3. Gravitational shadows

Astronomers can see distant stars directly, but in most cases, distant and comparatively small planets are not readily apparent. However, scientists have found intriguing ways to infer the existence of potentially Earth-like exoplanets. One recently developed method involves the discovery of gravitational shadows, which are cast upon the gas and dust disks that often encircle young stars.

Scientists still aren’t sure what to make of this recently discovered phenomenon. However, astronomer John Debes, who led a research team that first observed the strange shadow effect, said that “The most plausible scenario is the gravitational influence of an unseen planet, which is pulling material out of the plane of the disk and twisting the inner disk.”

The discovery of potential exoplanets elsewhere in the galaxy will help astronomers focus their observational efforts on the space regions most likely to harbor alien life.

4. The data driven search for alien life

Scientists will be surveying exoplanets to search for alien life.

Oxygen levels in the earth’s atmosphere rose at the same time life emerged. Naturally, scientists believe that finding signs of abundant oxygen on an exoplanet could dramatically increase the chances of finding alien forms of life there.
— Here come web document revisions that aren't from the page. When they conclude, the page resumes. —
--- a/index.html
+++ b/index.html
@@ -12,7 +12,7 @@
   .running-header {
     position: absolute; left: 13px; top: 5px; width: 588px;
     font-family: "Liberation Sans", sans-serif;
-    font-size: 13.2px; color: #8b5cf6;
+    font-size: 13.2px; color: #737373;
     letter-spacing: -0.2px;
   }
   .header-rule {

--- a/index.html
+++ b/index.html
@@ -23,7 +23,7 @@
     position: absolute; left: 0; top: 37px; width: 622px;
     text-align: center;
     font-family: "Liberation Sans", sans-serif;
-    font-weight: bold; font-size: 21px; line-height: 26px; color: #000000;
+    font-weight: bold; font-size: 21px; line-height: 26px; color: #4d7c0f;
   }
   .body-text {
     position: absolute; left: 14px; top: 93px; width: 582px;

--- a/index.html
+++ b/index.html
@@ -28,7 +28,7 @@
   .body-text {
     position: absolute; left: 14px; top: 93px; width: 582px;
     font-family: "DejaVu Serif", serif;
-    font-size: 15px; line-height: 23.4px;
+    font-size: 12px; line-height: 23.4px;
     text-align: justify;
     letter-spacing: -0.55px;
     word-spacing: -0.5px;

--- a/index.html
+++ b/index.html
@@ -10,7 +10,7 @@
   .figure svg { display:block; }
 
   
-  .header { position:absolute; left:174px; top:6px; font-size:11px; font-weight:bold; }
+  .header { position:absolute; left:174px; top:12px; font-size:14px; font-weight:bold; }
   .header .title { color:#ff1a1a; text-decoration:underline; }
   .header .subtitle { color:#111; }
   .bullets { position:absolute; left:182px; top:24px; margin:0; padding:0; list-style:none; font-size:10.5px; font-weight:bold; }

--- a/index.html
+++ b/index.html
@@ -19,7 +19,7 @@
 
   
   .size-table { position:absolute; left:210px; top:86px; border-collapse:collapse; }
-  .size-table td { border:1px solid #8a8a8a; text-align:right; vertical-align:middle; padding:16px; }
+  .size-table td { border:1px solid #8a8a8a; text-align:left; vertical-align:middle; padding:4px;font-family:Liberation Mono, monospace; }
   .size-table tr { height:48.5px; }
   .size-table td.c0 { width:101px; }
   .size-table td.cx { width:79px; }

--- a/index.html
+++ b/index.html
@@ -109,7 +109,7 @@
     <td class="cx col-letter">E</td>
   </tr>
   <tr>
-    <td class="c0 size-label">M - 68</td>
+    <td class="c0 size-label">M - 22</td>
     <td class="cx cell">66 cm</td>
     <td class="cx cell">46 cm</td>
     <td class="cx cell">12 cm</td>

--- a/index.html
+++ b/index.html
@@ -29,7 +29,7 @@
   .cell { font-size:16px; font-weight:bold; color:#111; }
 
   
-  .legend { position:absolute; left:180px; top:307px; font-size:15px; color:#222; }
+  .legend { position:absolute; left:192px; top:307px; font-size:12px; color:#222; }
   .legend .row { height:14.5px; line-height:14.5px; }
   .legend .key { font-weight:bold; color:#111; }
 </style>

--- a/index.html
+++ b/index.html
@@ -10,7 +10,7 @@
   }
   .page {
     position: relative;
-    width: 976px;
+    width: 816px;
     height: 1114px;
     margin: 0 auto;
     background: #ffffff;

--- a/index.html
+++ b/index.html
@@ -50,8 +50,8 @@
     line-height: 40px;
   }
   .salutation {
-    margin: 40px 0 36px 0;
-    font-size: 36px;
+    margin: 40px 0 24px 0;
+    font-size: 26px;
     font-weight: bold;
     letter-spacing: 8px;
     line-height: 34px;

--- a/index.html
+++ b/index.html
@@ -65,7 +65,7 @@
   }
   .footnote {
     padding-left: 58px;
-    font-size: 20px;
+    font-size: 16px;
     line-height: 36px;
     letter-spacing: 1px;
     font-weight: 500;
In the next couple of years, NASA plans on launching something called the Transiting Exoplanet Surveying Satellite. Its mission is to observe and collect data from more than 200,000 relatively local exoplanets. Astronomers hope to use high-resolution spectrography, which will have the ability to detect oxygen and other life-friendly molecules in distant planetary atmospheres.

Of course, with so many planets out there supplying an abundance of raw information, astronomy is likely to become even more of a data driven science. In some instances, astronomers are enlisting private computer users — call it galactic crowdsourcing — to help sift through and analyze this interplanetary data.

5. Kickstarting the search for alien life

Increasingly, astronomers are enlisting the public’s support when it comes to the search for alien life. This includes Kickstarter campaigns to fund novel technologies that will extend humanity’s capacity to discover extraterrestrials. The fundraising pitches encompass planetary telescopes looking for the biosignatures of life, efforts to investigate possible alien megastructures, and projects to investigate the most mysterious star in the galaxy.

In the past, you had to be a rocket scientist to be at the forefront of the search for alien life. Now, even the most down-to earth person can get in on the act.